Seattle had its hottest day ever on Monday, June 28, registering 107 degrees F. The previous record? It was the day before, when the historically temperate city slogged through a swampy 104 degrees. A few hours down the coast, Portland, Ore., hit 116 degrees, hotter than it’s ever been in “hot” cities like Dallas, Los Angeles and New Orleans. A couple hours north, Vancouver, B.C., reached an unconscionable 121 degrees.

To make matters worse, the heat dome — which meteorologists attribute to ocean warming caused by climate change — coincided with an extremely low tide that left shellfish to cook in the sun. The Atlantic reported that biologists in Canada estimated a massive die-off of “billions” of intertidal creatures on British Columbia’s beaches, where thermal imaging recorded shoreline temperatures up to 125 degrees.

Meanwhile, gulls were having a heyday picking at the stinking, stewing meat of gaping oysters and clams at aquaculture farms in Washington state, the nation’s largest shellfish producer with more than 300 farms turning out around $108 million in annual farmgate value, according to the Pacific Shellfish Institute.

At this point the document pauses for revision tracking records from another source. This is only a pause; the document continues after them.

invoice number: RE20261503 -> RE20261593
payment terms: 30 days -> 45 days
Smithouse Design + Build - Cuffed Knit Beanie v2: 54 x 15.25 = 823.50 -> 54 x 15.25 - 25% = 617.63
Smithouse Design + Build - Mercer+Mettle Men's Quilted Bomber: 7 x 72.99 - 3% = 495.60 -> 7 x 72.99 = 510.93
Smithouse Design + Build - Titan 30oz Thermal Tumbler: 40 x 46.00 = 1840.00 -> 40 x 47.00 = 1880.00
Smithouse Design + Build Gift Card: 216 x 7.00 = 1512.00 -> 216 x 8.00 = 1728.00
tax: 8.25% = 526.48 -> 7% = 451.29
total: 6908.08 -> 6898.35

Most shellfish growers in Washington reported some mortality in clams and oysters, but the consensus was that the full extent of the damage caused by the extreme heat won’t be known until growers see clearly what percentage of their seed was zapped.

Bill Dewey of Taylor Shellfish, the largest shellfish producer in the United States, confirmed that they lost around 2 million clam seed planted in shallow Samish Bay, a large growing area on the northern end of Washington’s coast. State health officials later recalled Samish Bay oysters and shut down production there for more than a month after an outbreak of vibriosis, poisoning from the vibrio bacteria, which grows quickly in shellfish when they heat up.

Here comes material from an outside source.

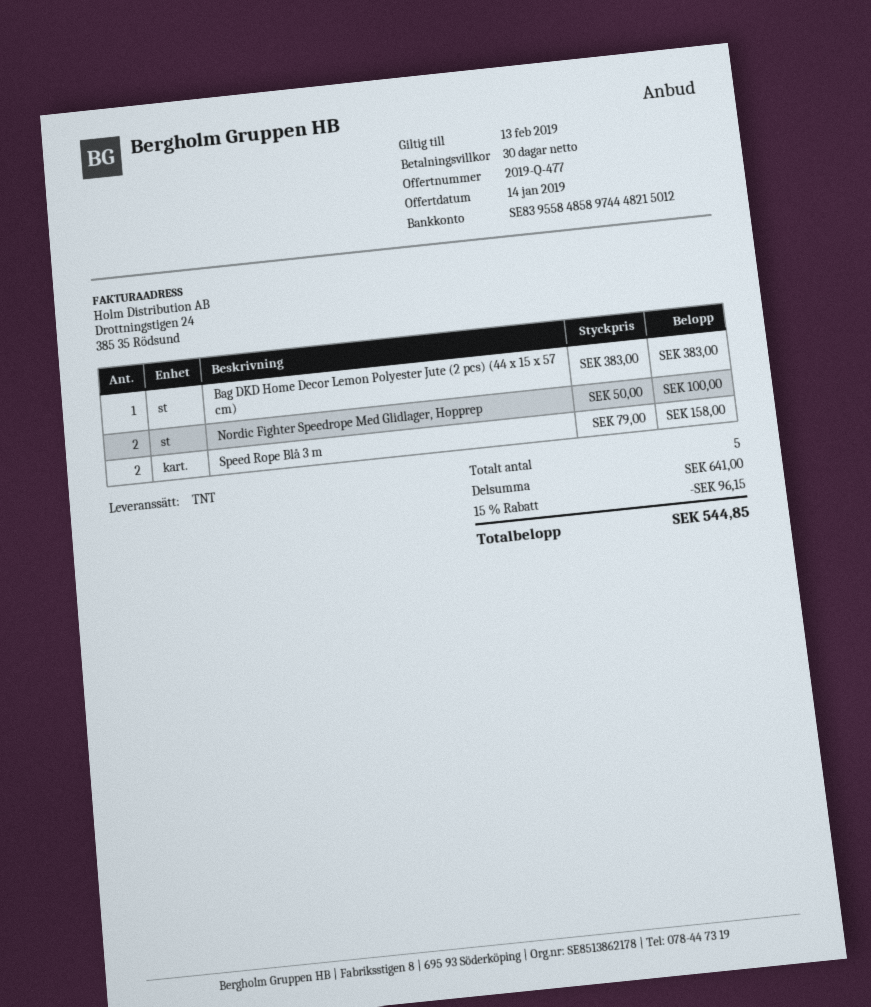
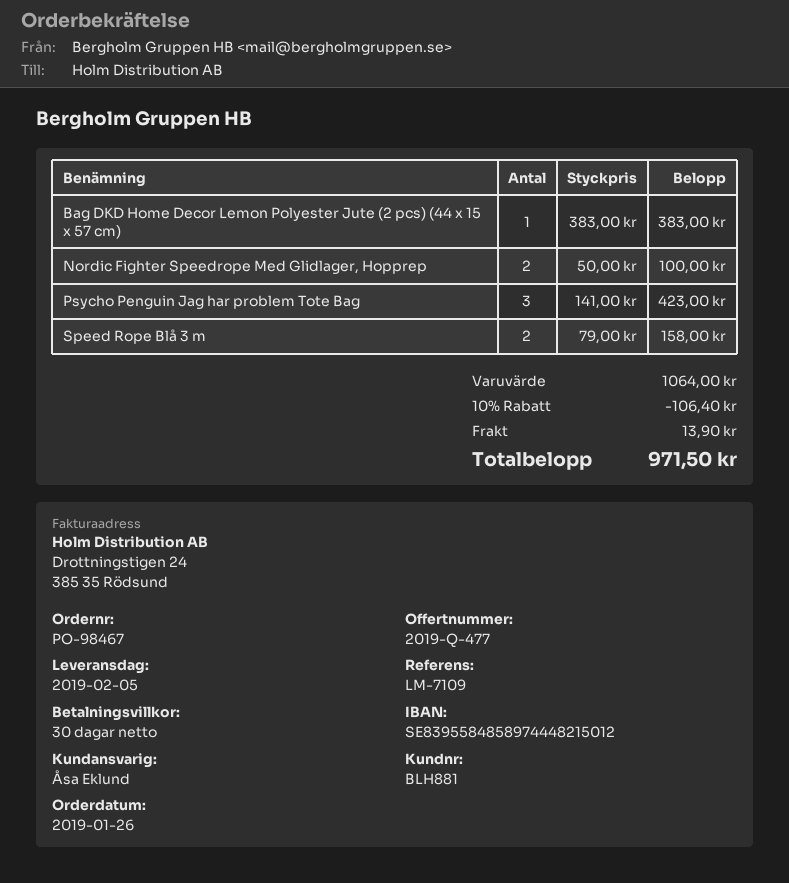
Psycho Penguin Jag har problem Tote Bag: none -> 3 x 141.00 = 423.00
subtotal: 641.00 -> 1064.00
discount: 15% = 96.15 -> 10% = 106.40
shipping: none -> 13.90
total: 544.85 -> 971.50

Dewey added that some of Taylor’s temperature-sensitive Olympia oysters were torched, but said so far the damage had not been crippling.

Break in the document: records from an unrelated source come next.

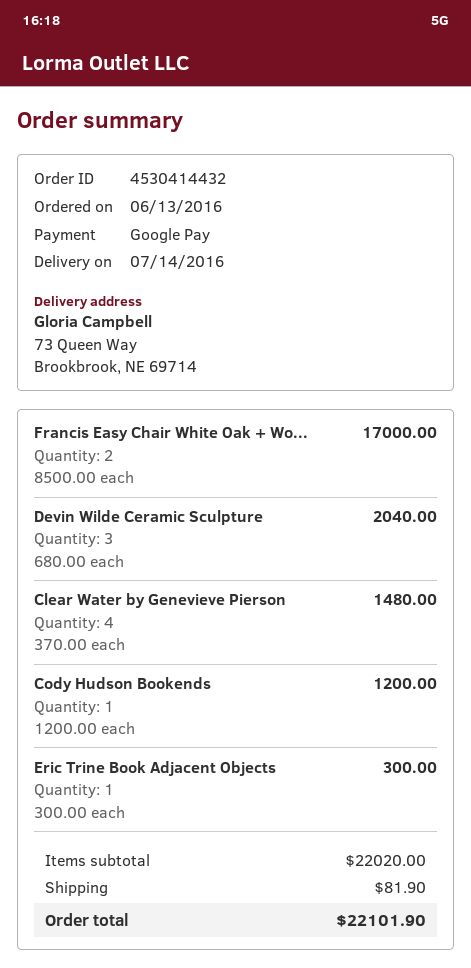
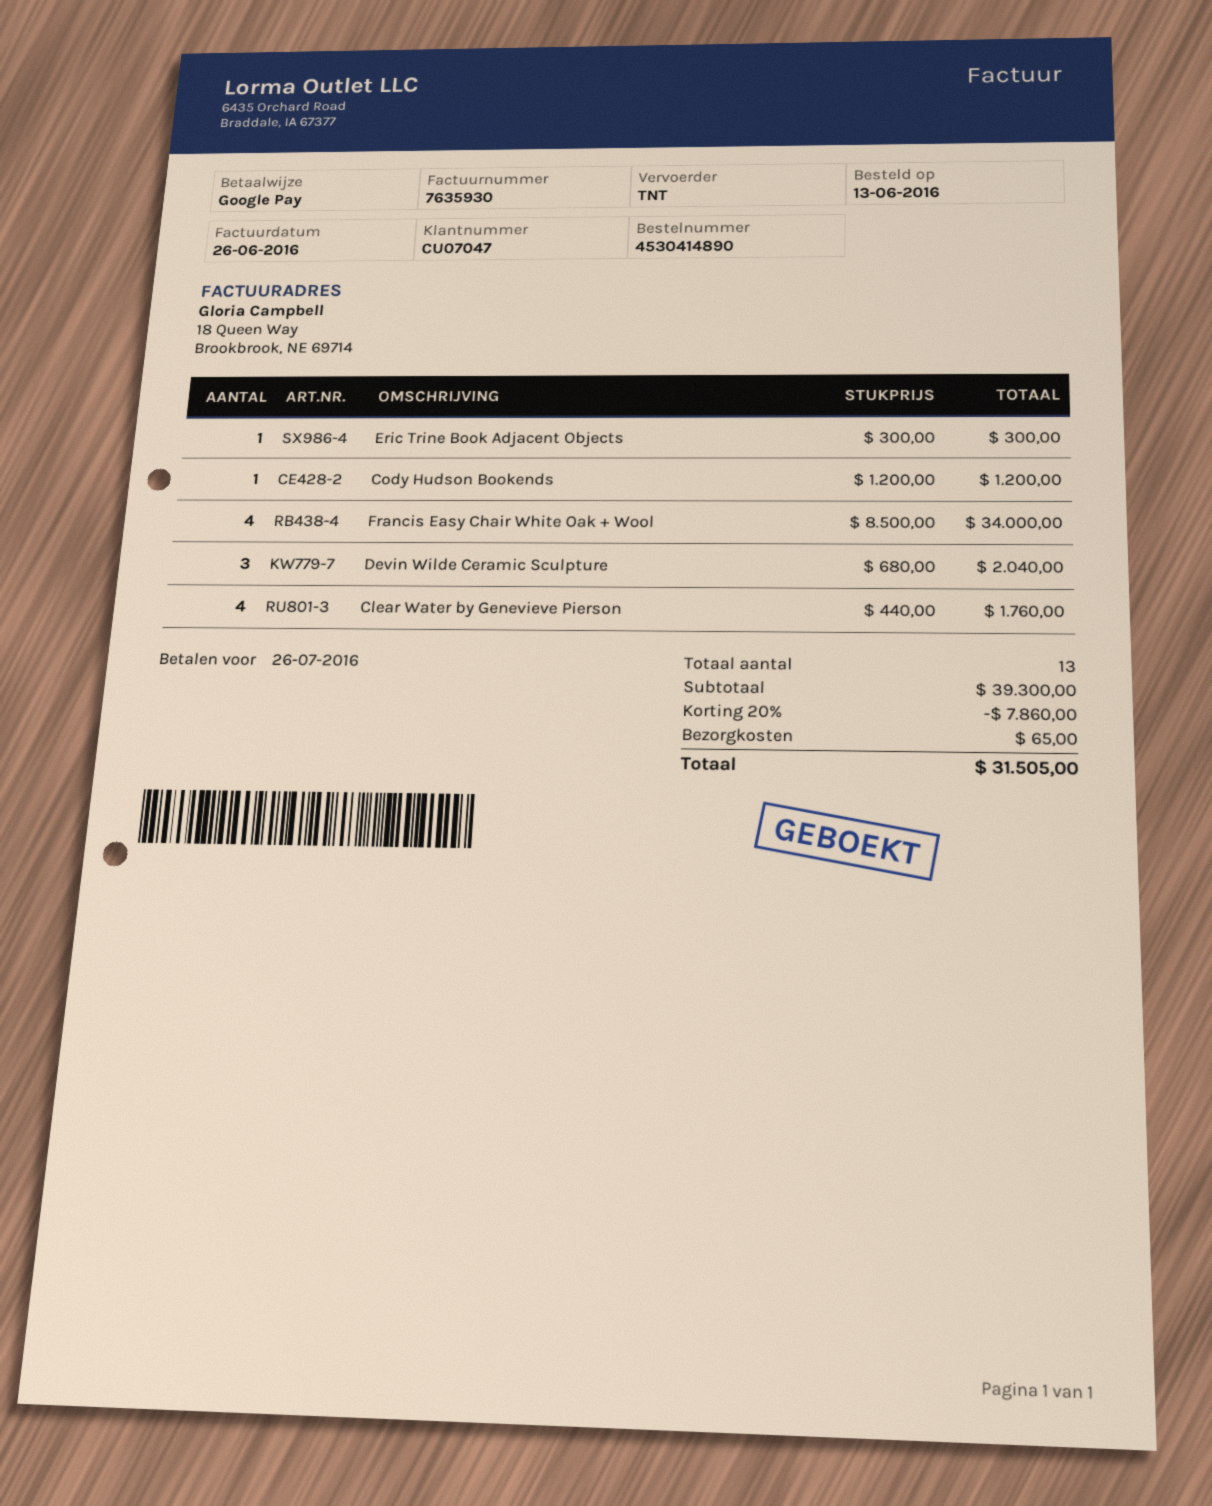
order number: 4530414432 -> 4530414890
Francis Easy Chair White Oak + Wo...: 2 x 8500.00 = 17000.00 -> 4 x 8500.00 = 34000.00
Clear Water by Genevieve Pierson: 4 x 370.00 = 1480.00 -> 4 x 440.00 = 1760.00
subtotal: 22020.00 -> 39300.00
discount: none -> 20% = 7860.00
shipping: 81.90 -> 65.00
total: 22101.90 -> 31505.00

“There have definitely been clams and oysters killed on our farms, but there hasn’t been anything catastrophic yet,” he said.

Taylor was aided by the fact that most of its farms are in deeper water with muddy bottoms. Dewey said the intertidal oysters and clams that sit up higher were hit harder by the heat wave, as were gravel or rock bottom beds that go dry when the tide recedes. The rocks, gravel, and dark oyster shells themselves heat up, causing temperatures inside the shells to shoot up well above air temperature.

In such intense heat, Dan Wilson, the vice president of Olympia Oyster Co. in Shelton, Wash., said reports of oysters cooking in their beds were not so far-fetched.

“They were damn near cooked. The kill temperature on most bacteria is around 145 degrees, and it couldn’t have been that far off,” Wilson said.

Wilson confirmed that his rock and gravel bottom beds fared poorly in the heat, while his company’s oysters and clams in muddier growing areas were saved by insulating sediment.

“I would say we had 20 acres severely affected,” Wilson said, adding that Olympia Oyster Co. farms around 150 acres. Wilson estimated his company also lost around 40 percent of their seed, which has repercussions down the line.

“It’s a big deal. Our turnaround is much longer than, say, plants. We’re about two and a half to three years to maturation, and in some areas four years. It’s harder for us to recover our crops,” Wilson said.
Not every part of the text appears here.